Herói
Em um mundo carente de heróis, perdido no meio de um povo cansado por natureza o conheci.
Não era nenhum cantor, ator ou personalidade do mundo da moda. Era um simples cidadão que enxergava o verdadeiro valor da vida e o bem que fazia ser feliz.
- Trabalhei numa pedreira. – com orgulho assim falava.
- Agora vendo doces feitos pela minha amada para sustentar a filharada.
Eram dez os seus filhos, três seus de sangue e os outro sete adotados, filhos de seus irmãos que tão prematuramente faleceram, deixando tal herança e responsabilidade.
Era preciso trabalhar, a vida parecia muito difícil, mas sempre com um sorriso ele caminhava pelas ruas com seu carrinho de doces, sempre com a esperança de um futuro melhor adiante.
Quando as crianças cresceram pode com orgulho ver seus netos nascendo. Era a idade que folgada começava a incomodar, a imperdoável passagem do tempo.
Isso não o abalava, pois considerava cada fase de sua vida extremamente importante e valorosa. Afinal, estamos sempre a aprender com este senhor impiedoso chamado tempo.
Os amigos comentavam:
- Mesmo com esta idade ele não perde o sorriso.
Os conhecidos assim falavam:
- O Senhor Manoel é um guerreiro.
Os vizinhos curiosos se indagavam:
- Como será que com tão pouco dinheiro conseguiu formar está família tão bela?
Era um homem admirado por muitos, pois conseguira ver nas dificuldades um caminho para o belo, sempre lutando contra as lágrimas que muitas vezes escorreram de seus olhos no escuro da noite, junto ao colo de sua amada.
Mas um dia ocorreu a fatalidade: Um tombo...uma doença... ele nunca mais seria o mesmo...

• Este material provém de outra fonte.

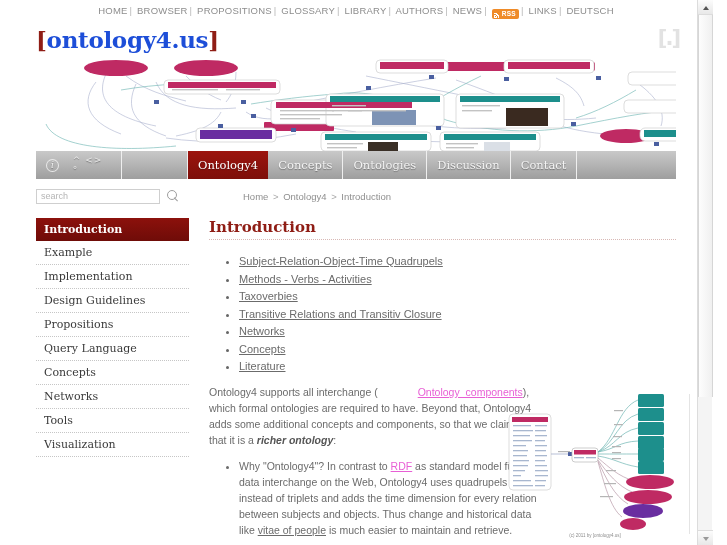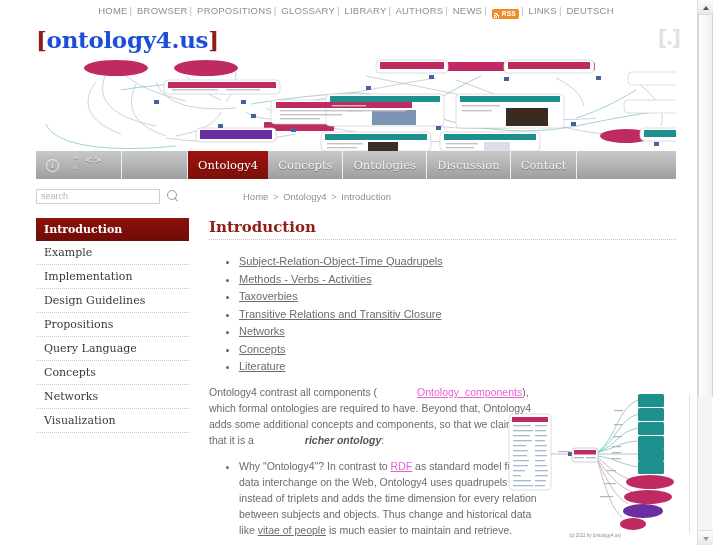--- a/index.html
+++ b/index.html
@@ -326,7 +326,7 @@
         <li><a href="#">Literature</a></li>
       </ul>
 
-      <p class="para"><span>Ontology4 contrast all components (</span><a class="pink" href="#">Ontology_components</a><span>), which formal ontologies are required to have. Beyond that, Ontology4 adds some additional concepts and components, so that we claim that it is a </span><span class="rich">richer ontology</span><span>:</span></p>
+      <p class="para"><span>Ontology4 supports all interchange (</span><a class="pink" href="#">Ontology_components</a><span>), which formal ontologies are required to have. Beyond that, Ontology4 adds some additional concepts and components, so that we claim that it is a </span><span class="rich">richer ontology</span><span>:</span></p>
 
       <ul class="bullets">
         <li><span>Why "Ontology4"? In contrast to </span><a class="pink" href="#">RDF</a><span> as standard model für data interchange on the Web, Ontology4 uses quadrupels instead of triplets and adds the time dimension for every relation between subjects and objects. Thus change and historical data like </span><a class="gray" href="#">vitae of people</a><span> is much easier to maintain and retrieve.</span></li>

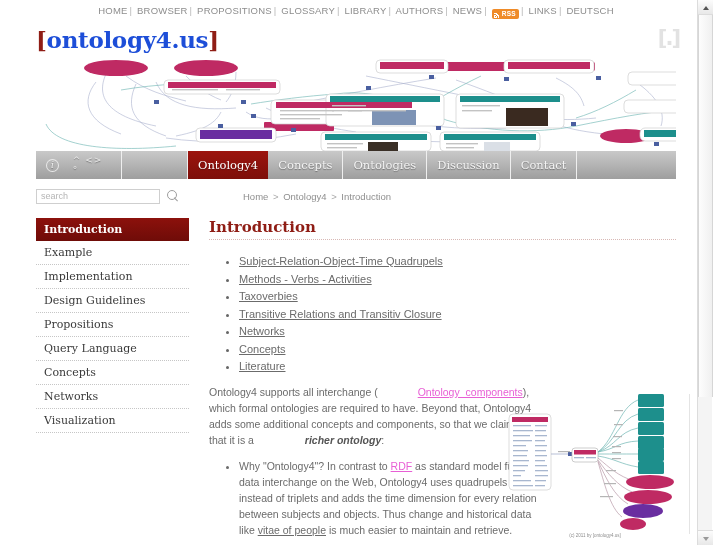--- a/index.html
+++ b/index.html
@@ -309,6 +309,7 @@
       <div class="sb-item">Query Language</div>
       <div class="sb-item">Concepts</div>
       <div class="sb-item">Networks</div>
+      <div class="sb-item">Tools</div>
       <div class="sb-item">Visualization</div>
     </div>
 

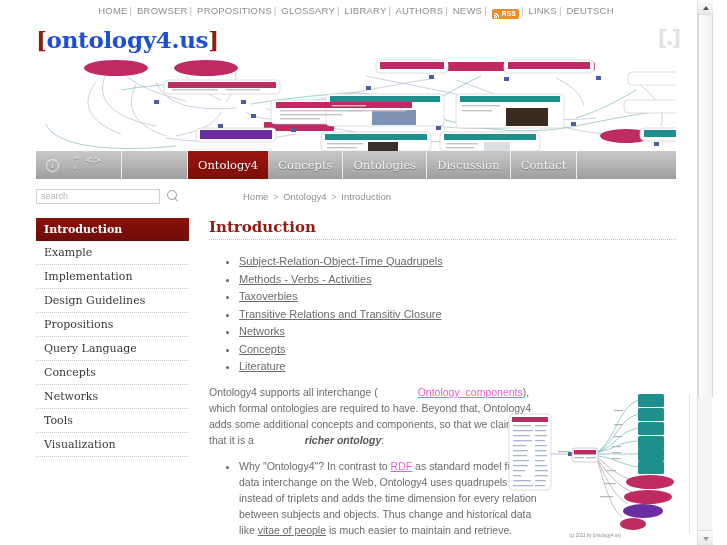--- a/index.html
+++ b/index.html
@@ -110,7 +110,7 @@
   .linklist li a{color:#6b6b6b;text-decoration:underline;font-size:11px;}
   .para{font-size:10.5px;line-height:16px;color:#6b6b6b;margin:12px 0 0 0;width:323px;}
   .para a.pink{color:#e85fd5;text-decoration:underline;margin-left:40px;}
-  .para .rich{font-style:italic;font-weight:bold;color:#555;margin-left:48px;}
+  .para .rich{font-style:italic;font-weight:bold;color:#555;}
   .bullets{margin:10px 0 0 0;padding:0 0 0 30px;list-style:disc;width:330px;}
   .bullets li{font-size:10.5px;line-height:16px;color:#6b6b6b;}
   .bullets a.pink{color:#e85fd5;text-decoration:underline;}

O cancêr não afetava sua alma, nem suas esperanças de num belo dia acordar sem mais nada sentir. Olhava seus netos, sua neta e recuperava as forças, pois em cada olhar infantil via o seu esforço de anos valendo a pena.
Sua neta...Sua Princesa... Tinha quatro anos...
Olhava aquele singelo sorriso da criança que brincava em baixo da mesa, via tanto nela, naquele pedaço de gente que lutara pra viver. Sorriu a ela e vagarosamente foi caindo ao chão.
Socorrido por seus filhos e por seu cunhado, deixou sua casa rumo ao hospital. Foi a ultima vez que se viram, depois disso ela só recebia de presente os talheres de plástico bem lavados do hospital.
Até que um dia o presente não veio, a mãe disse a menina:
- Seu vovô tá com os anjinhos, minha princesa...
Depois disso abraçou a menina forte e chorou. A criança, por algum motivo que desconhecia, também chorava.
Foi assim que eu, ainda na infância descobri o que era a morte, assim como o que era perder.
Mas tanto tempo se passou, e eis que aqui estou sempre a lembrar de ti e daquela bela canção que tu tanto gostava.
Lembro você pedindo com voz fraca da cama:
- Aumente o rádio.
Atendendo ao seu pedido o som era aumentado, podia-se ouvir então a canção que falava:
“Eu amava como algum cantor / de qualquer clichê / de cabaré/ de Lua e flor...”
Nunca me esquecerei desta música, assim como tua lembrança vive sempre dentro de mim, lembrança de um tempo em que eu era toda pureza e delicadeza, tempo em que eu sabia encontrar felicidade nas pequenas coisas da vida, como um talher de plástico ou um longo abraço apertado vindo de teus braços que foram sempre tão grandes e fortes para mim.
Sim, você era e é meu grande herói, um herói suburbano que ainda hoje, mesmo com a passagem dos anos, me visita todas as noites em meus mais belos e concretos sonhos.